96 lines (77 loc) · 2.15 KB

This code is tested and worked under the R environment

Simple Hierarchical Cluster Analysis

Import Packages

library(tidyverse)  # data manipulation
library(cluster)    # clustering algorithms
library(factoextra) # clustering visualization
library(dendextend) # for comparing two dendrograms

Hierarchical Clustering Algorithms

  1. Agglomerative clustering (AGNES)
  2. Divisive hierarchical clustering (DIANA)

Import Data

seven_matrix<-matrix(c(10,8,15,3,
	               21,15,21,6,
        	       8,8,10,4,
                       23,17,19,8,
                       12,9,10,3,
               	       13,10,9,3,
               	       9,6,7,4),nrow=7,byrow=T)
 
c("A","B","C","D","E","F","G")->row.names(seven_matrix)
c("Body_length","Tail_length","Wingspan","Beak_length")->colnames(seven_matrix)
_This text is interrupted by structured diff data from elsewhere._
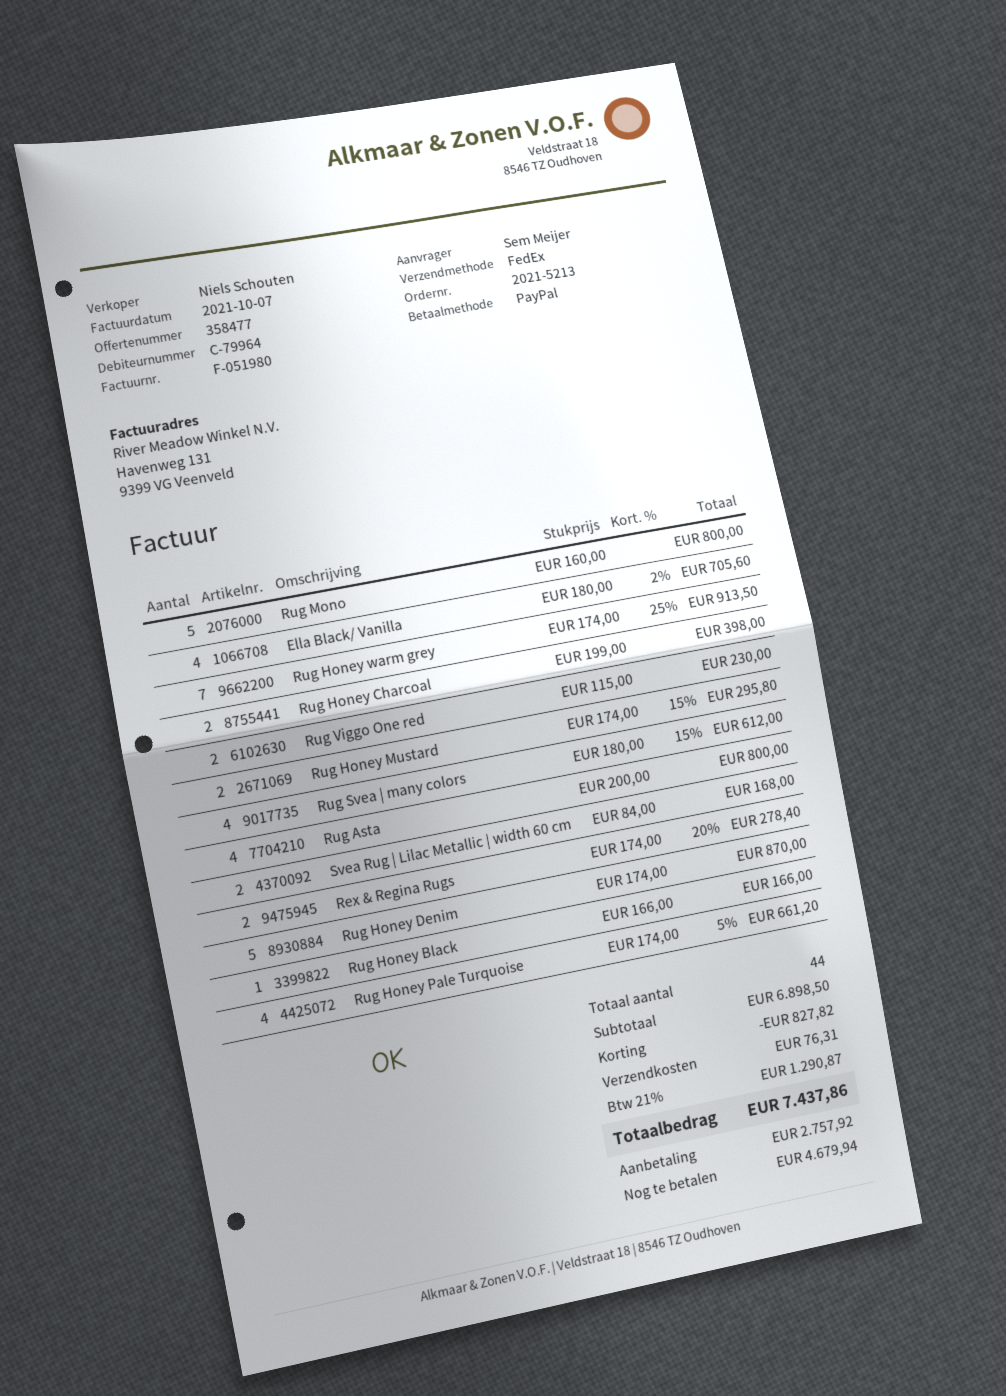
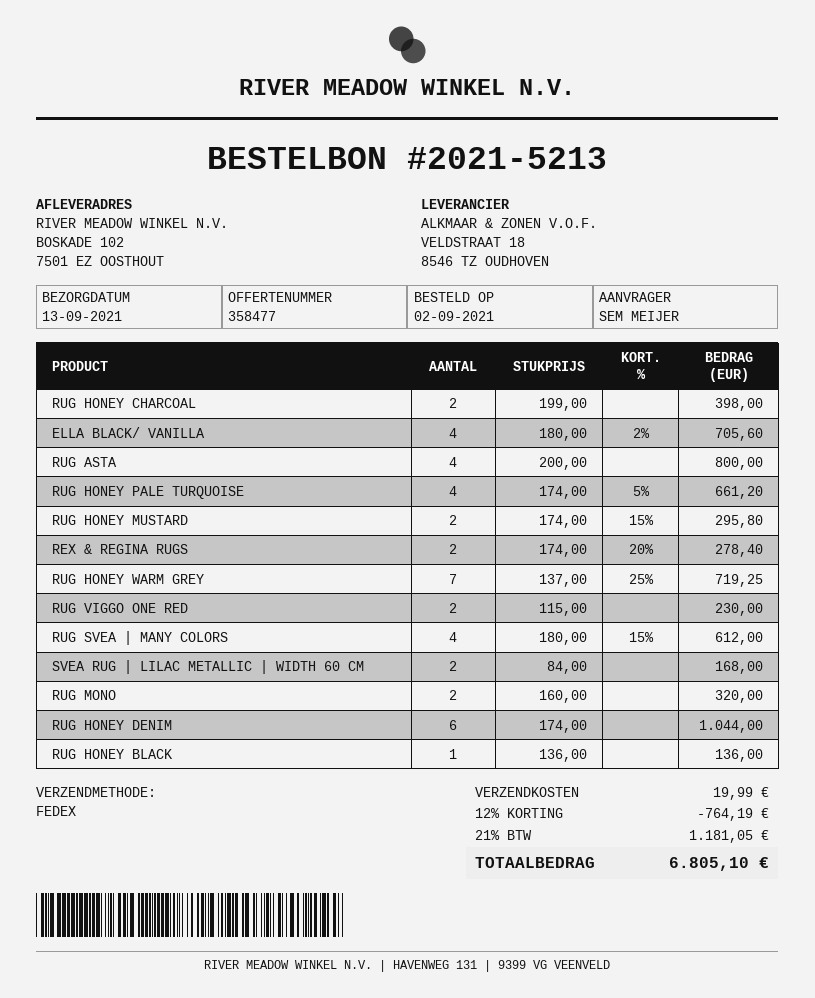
Rug Mono: 5 x 160.00 = 800.00 -> 2 x 160.00 = 320.00
Rug Honey warm grey: 7 x 174.00 - 25% = 913.50 -> 7 x 137.00 - 25% = 719.25
Rug Honey Denim: 5 x 174.00 = 870.00 -> 6 x 174.00 = 1044.00
Rug Honey Black: 1 x 166.00 = 166.00 -> 1 x 136.00 = 136.00
discount: 827.82 -> 764.19
shipping: 76.31 -> 19.99
tax: 21% = 1290.87 -> 21% = 1181.05
total: 7437.86 -> 6805.10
Hierarchical Clustering with R

1) Agglomerative Hierarchical Clustering

# Dissimilarity matrix
dist <- dist(seven_matrix, method = "euclidean")

# Hierarchical clustering using Complete Linkage
hc1 <- hclust(dist, method = "complete" )

# Plot the obtained dendrogram
plot(hc1, cex = 0.6, hang = -1)
plot(as.dendrogram(hc1),horiz=TRUE)
  • Agnes
# Compute with agnes
hc2 <- agnes(dist, method = "complete")

# Agglomerative coefficient
hc2$ac
## [1] 0.8213396

## plot(as.dendrogram(hc2),horiz=TRUE)
  • Ward's method indetifies

A) methods to assess

m <- c( "average", "single", "complete", "ward")
names(m) <- c( "average", "single", "complete", "ward")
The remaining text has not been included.